There's a four-poster twin bed in the middle of the room with crocheted pillowcases and a stack of quilts on the chair in the corner. It reminds me of my old bedroom. We didn't have so much land as Linus seems to, but it was fine. I haven't been back there in ten years, not since my father caught the extra-bad variety of ass cancer and we had to sell it to pay for his treatments. That's when I moved to the city, met our Karen, and opened a butcher shop. Somewhere in between all of that I had to move the shop to our apartment, and I also accidentally touched my cousin-in-law's nipple. But those sorts of details start to blend together now that Karen is knocking boots with you.
I turn Gus loose in the yard, and he bolts off after some critter in the brush, just like he does in the park. He'll come back after a bit, though. He gets nervous when he hasn't sniffed me for a while.

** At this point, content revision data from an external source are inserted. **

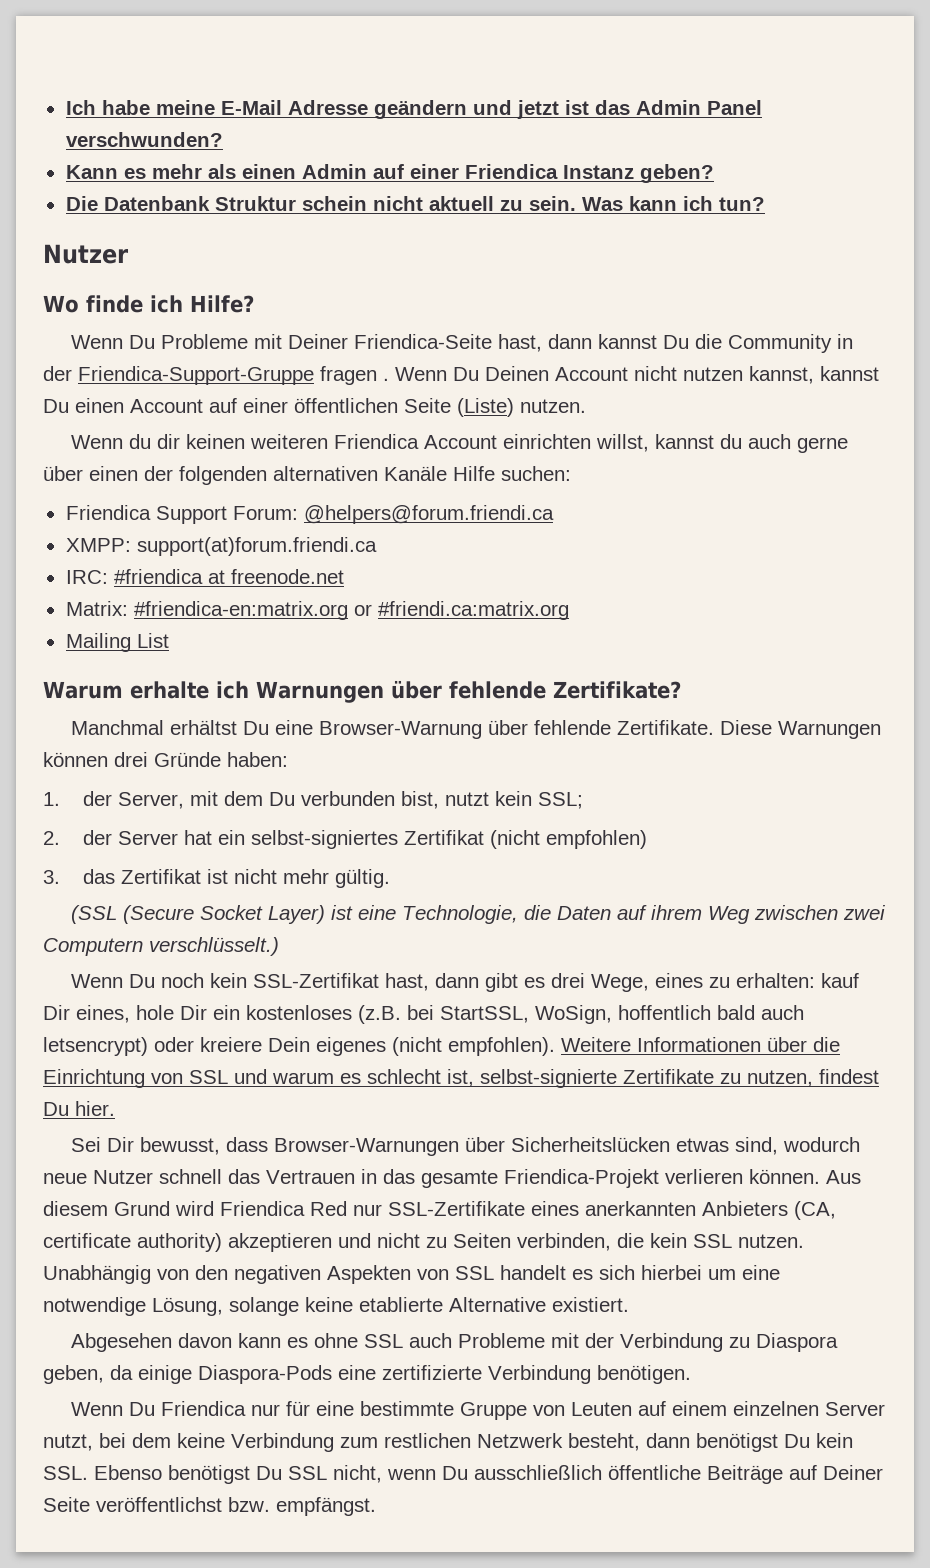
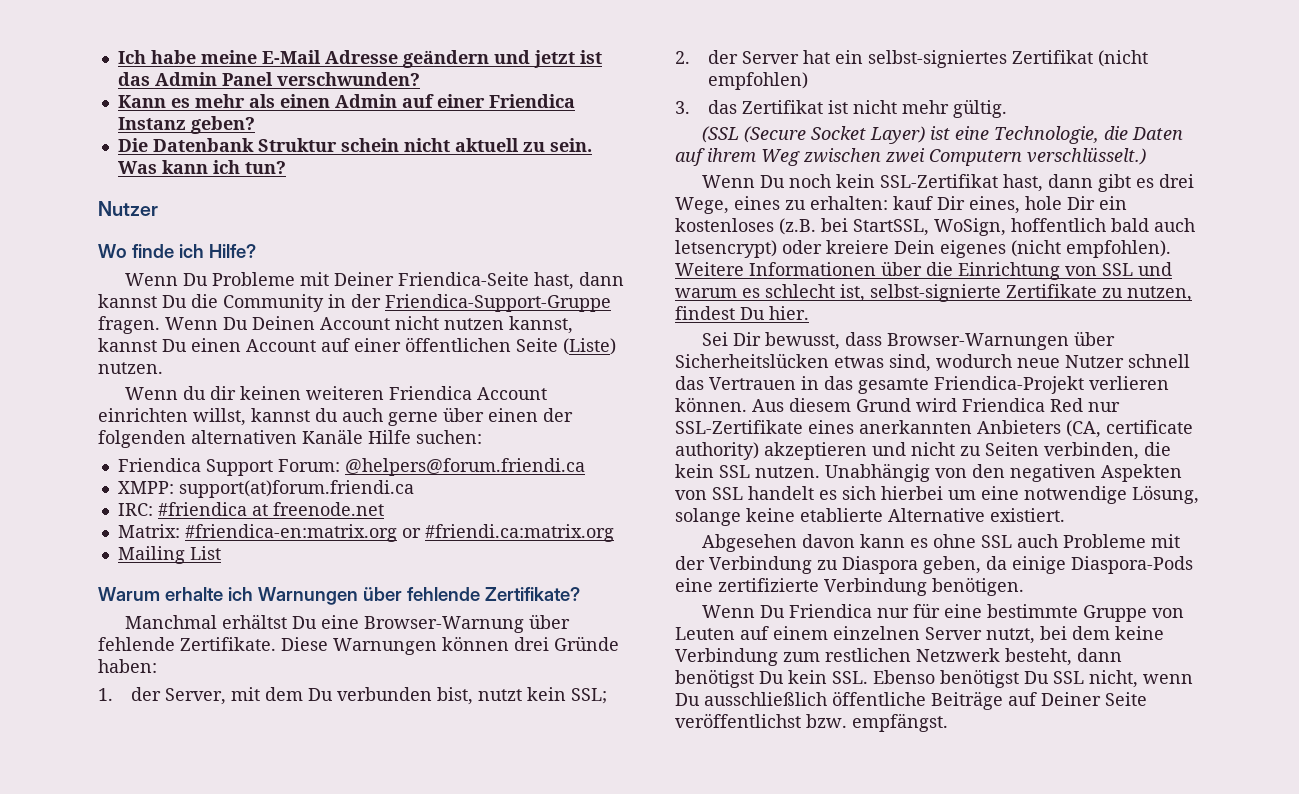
[320,366,389,385] fragen . -> [98,316,160,334] fragen.

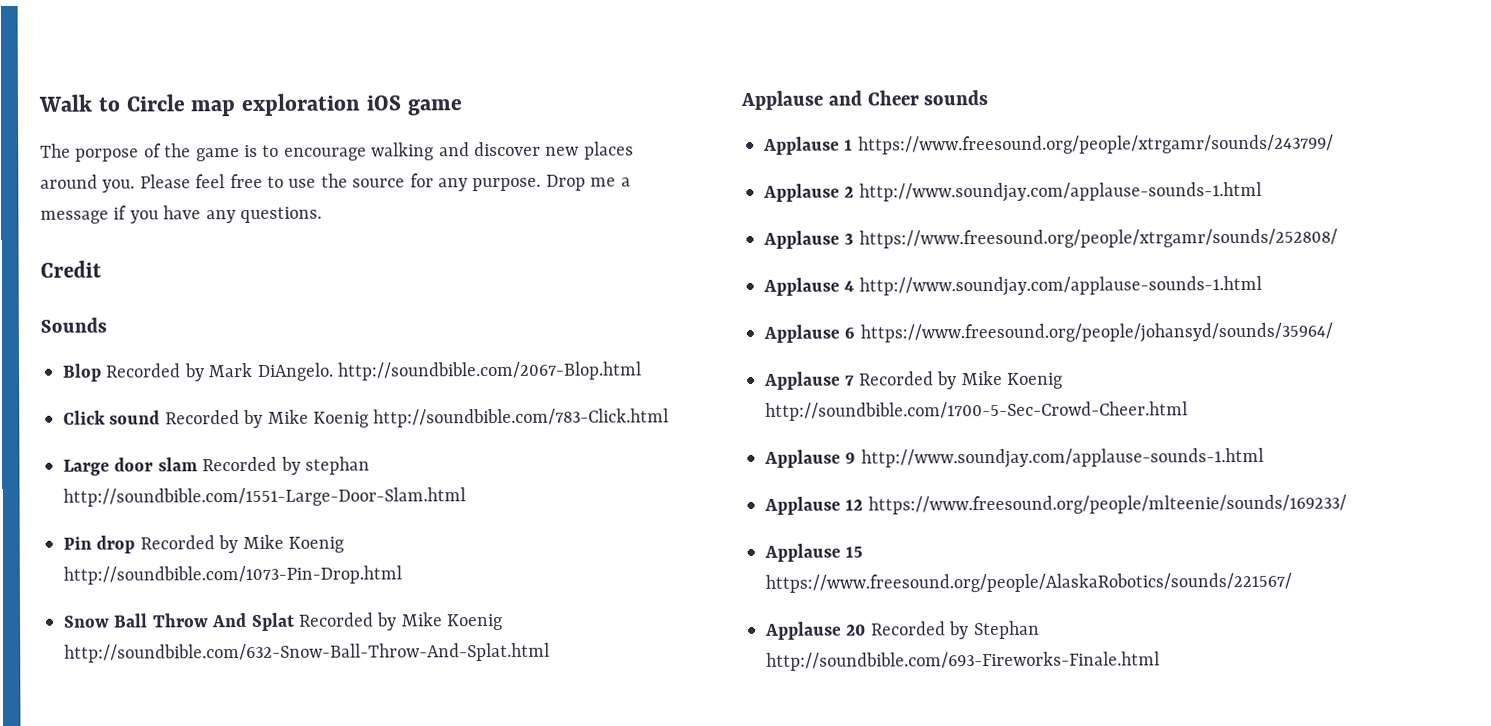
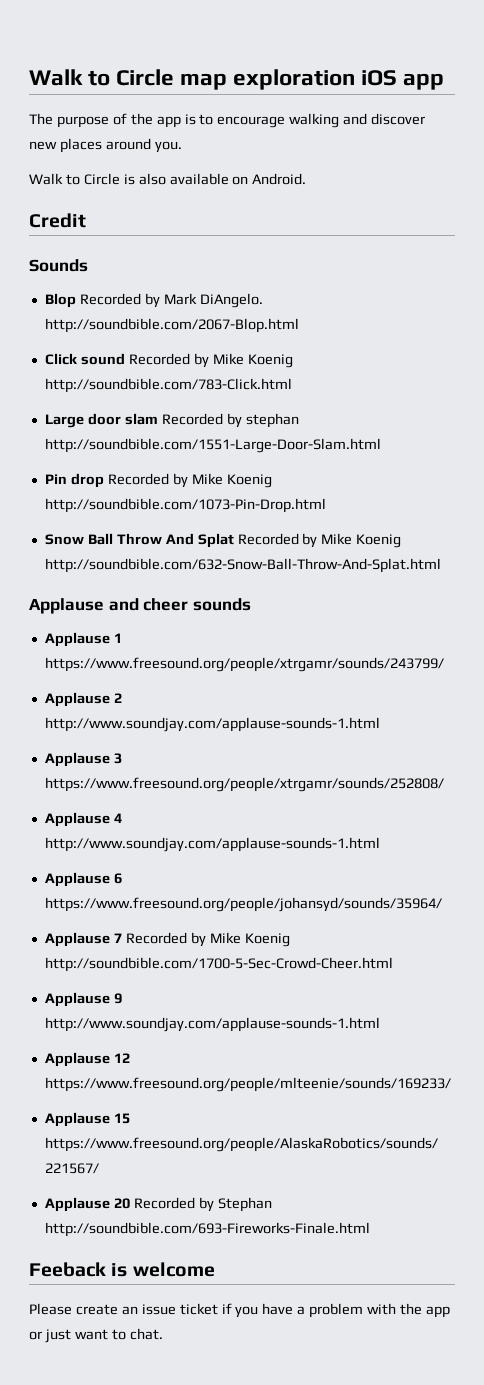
[406,99,463,116] game -> [403,73,445,90] app
[75,148,140,162] porpose -> [56,116,109,128] purpose
[195,148,240,162] game -> [156,116,181,128] app
[139,173,631,192] [40,205,322,224] Please feel free to use the source for any purpose. Drop me a message if you have any questions. -> [29,173,307,185] // Walk to Circle is also available on Android.
[866,90,919,106] Cheer -> [143,598,189,611] cheer
(1160, 661) none -> [29,1262,215,1277] [29,1303,450,1318] [29,1328,163,1343] // Feeback is welcome // Please create an issue ticket if you have a problem with the app or just want to chat.

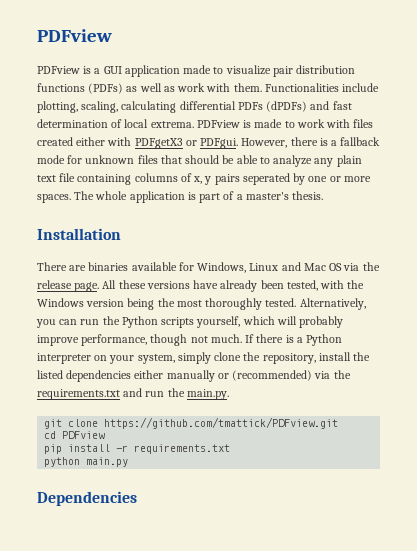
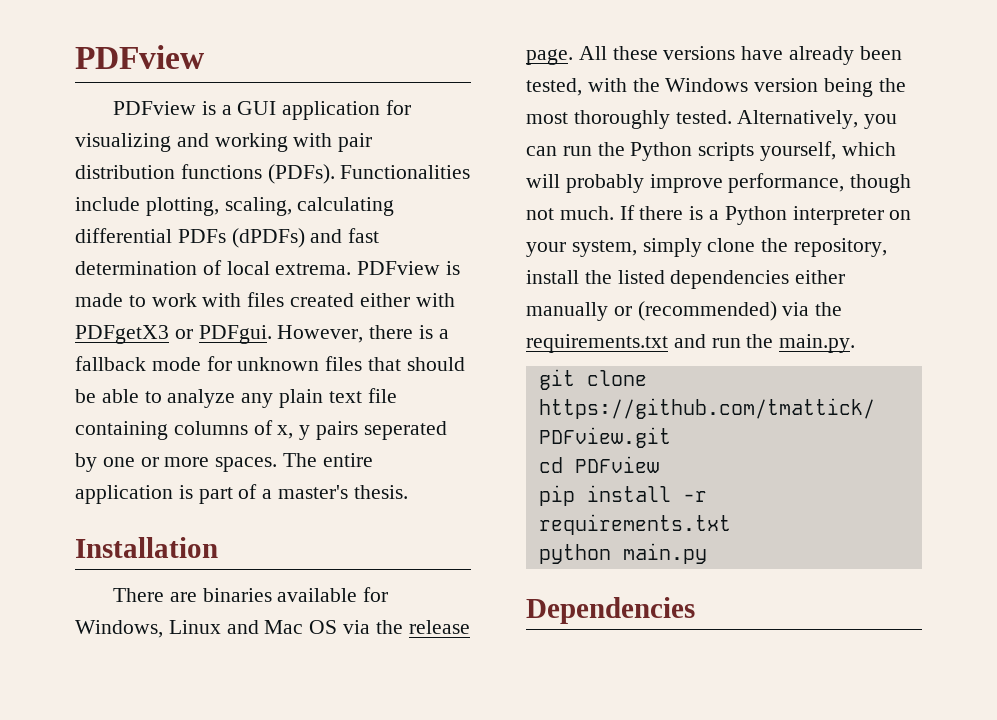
[183,65,356,77] [37,83,262,94] made to visualize pair distribution functions (PDFs) as well as work with them. -> [386,100,412,115] [75,133,373,152] [75,164,335,184] for visualizing and working with pair distribution functions (PDFs).
[95,191,128,200] whole -> [322,453,373,467] entire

Linus has a slaughter pen set up, right next to the hogs. Seems cruel to kill a boar right in front of his cousins, but it's convenient, and a hog doesn't know murder from a rusty carburetor choke. They'll even drink each other's blood if you don't separate them.
We stack the wood under the tub and light it and let it start bringing the water to a boil. Then Linus ties the hog off and pops him in the head with a .22 long and we roll him over and jab a knife into the sternum and twist to snag that main artery. We cinch him to the block-and-tackle, hoist him up over the blood pan, head down. I stop to watch him bleed out for a minute until I feel Linus glaring at me. I haven't done the actual slaughtering for a long time, and I forgot how much blood there is. The way its mouth hangs open makes it look like it's trying to squeal or gasp for air. We don't speak, just work like we ran out of things to say twenty years ago.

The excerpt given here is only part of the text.